ESCP Research Papers : cap sur la modernité

Créé le

09.12.2021

L’édition d’hiver de la revue Banque & Stratégie-ESCP-Research papers propose, comme à l’accoutumée, un sommaire riche et varié. Les neuf articles présentés sont issus de travaux d’élèves de l’ESCP Business School, qui s’inscrivent dans la stratégie académique de l’école : elle consiste à privilégier une recherche appliquée, directement « transférable » vers les milieux professionnels, en particulier par le canal de notre revue.

Si cette édition renvoie naturellement à la segmentation classique entre des travaux de finance de marché et de finance d’entreprise, ses articles témoignent des profondes évolutions du champ financier, s’ouvrant en particulier à deux thématiques d’importance croissante : droit et finance et, surtout, positive finance.

Un premier ensemble de contributions vient répondre à des problématiques liées, au sens large, au marché des fusions-acquisitions, qui bat actuellement des records historiques. D’abord en termes opérationnels, avec l’article de Marie Vuillemin consacré aux clauses d’earn out, dont l’efficacité est directement liée à la qualité de leur structuration, et avec l’article de Julie Bernard, qui réalise une synthèse novatrice sur l’utilisation d’outils de finance de marché pour hedger certains risques naissant des deals M&A. Ensuite, deux articles sont consacrés à des problématiques buy side : celui d’Hector Rofessart à la prise en compte d’une approche qualitative pour la sélection de cibles potentielles par les fonds, celui de Christophe Durand à la réponse qu’apportent des fonds CVC aux questions de financement et de valorisation de l’innovation. Enfin, Alexandre Jachan montre que l’utilisation actuelle, massive, des SPAC ne constitue pas encore une voie alternative pour l’introduction en bourse des sociétés.

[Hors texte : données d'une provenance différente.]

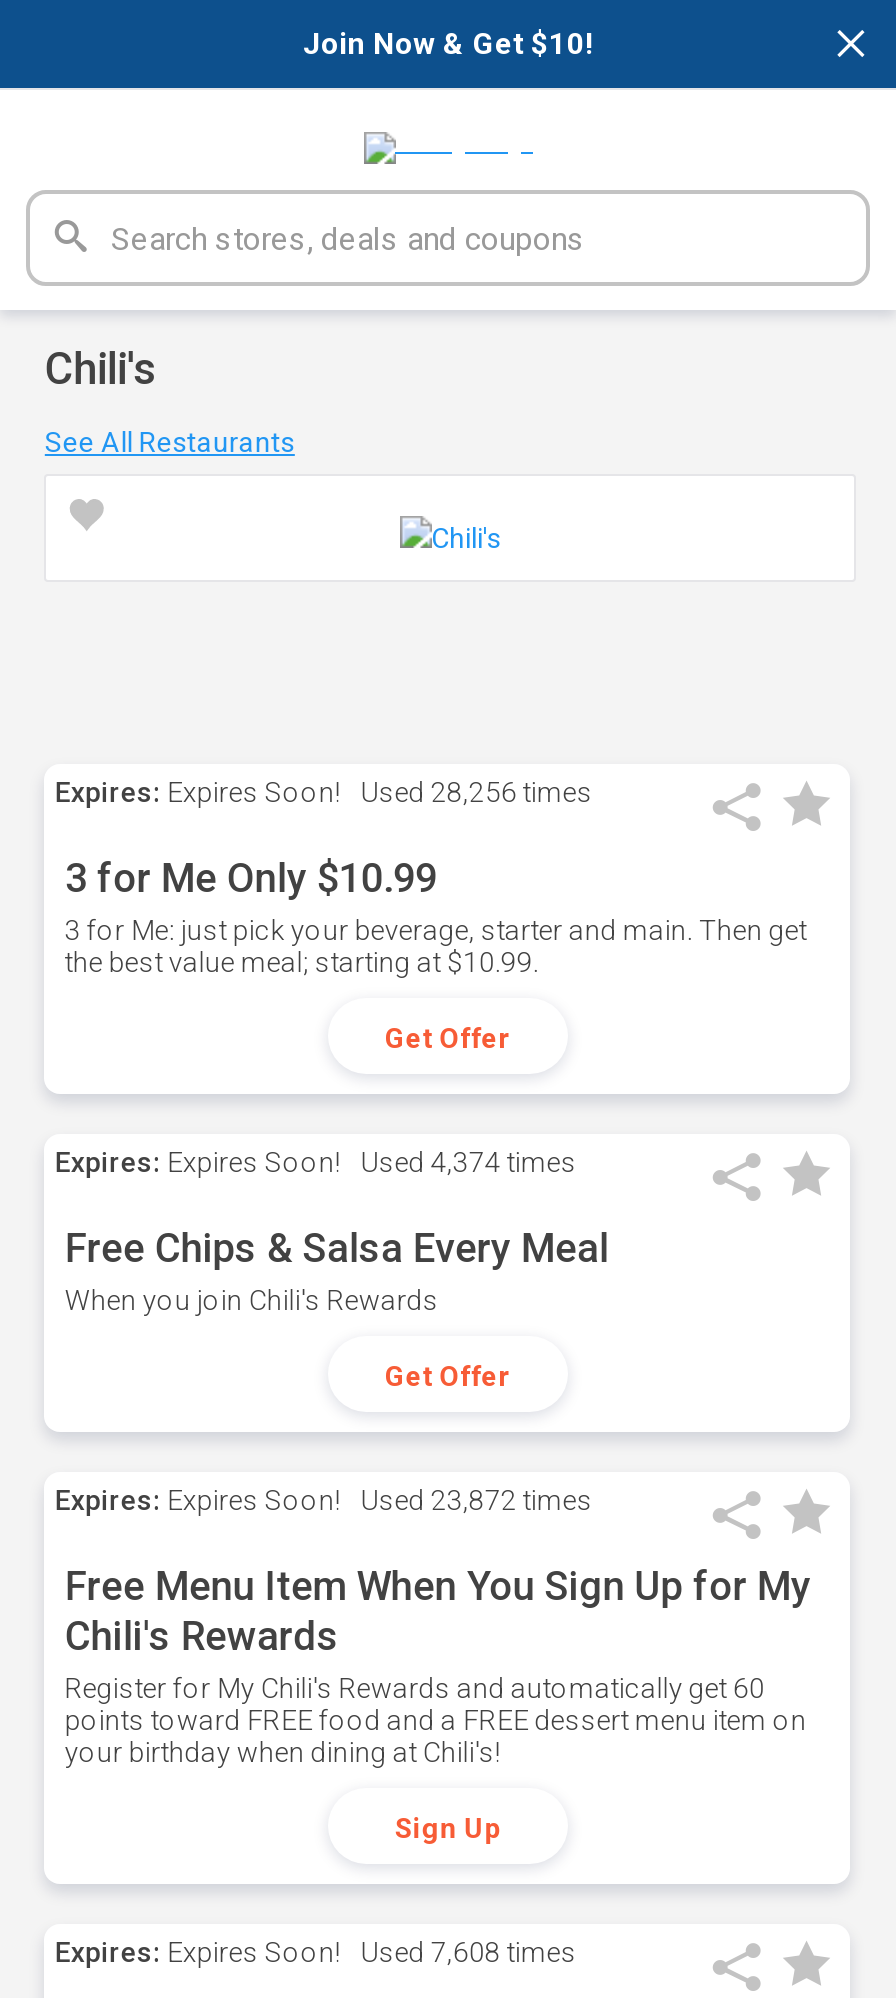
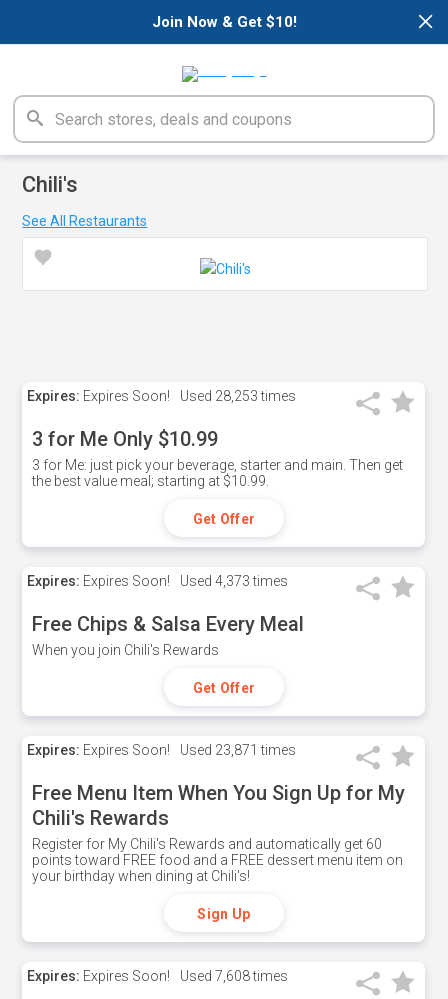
- Expires: Expires Soon! Used 28,256 times
+ Expires: Expires Soon! Used 28,253 times

- Expires: Expires Soon! Used 4,374 times
+ Expires: Expires Soon! Used 4,373 times

- Expires: Expires Soon! Used 23,872 times
+ Expires: Expires Soon! Used 23,871 times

Un second ensemble d’articles illustre l’importance et la vivacité des réflexions actuelles sur l’émergence de la positive finance, qui traduit un changement de paradigme, donnant naissance à une transversalité nouvelle pour l’étude des questions de finance. L’article de Charles Assous trace les limites du nouveau modèle de société à mission, dont la diffusion s’accélère. Trois contributions s’interrogent sur la prise en compte concrète et explicite des critères ESG, au sens large, par les investisseurs : Aurélien Dernault montre que pour l’instant, l’impact de la nouvelle certification SBT-initiative est, paradoxalement, plutôt négatif ; Isabella Bocchese analyse l’impact des émissions carbone sur la rentabilité des actions en Europe ; Luc Spannagel invite à ajouter des critères ESG et d’impact à la sélection des cibles (idéales ?) pour les opérations de LBO, dans un contexte de raréfaction des opportunités.

On ne soulignera jamais assez à la fois la modernité des thématiques abordées et la volonté des auteurs de synthétiser dans leurs articles, issus de leurs Master Thesis, des recherches visant à nourrir la réflexion de nos chers et fidèles lecteurs.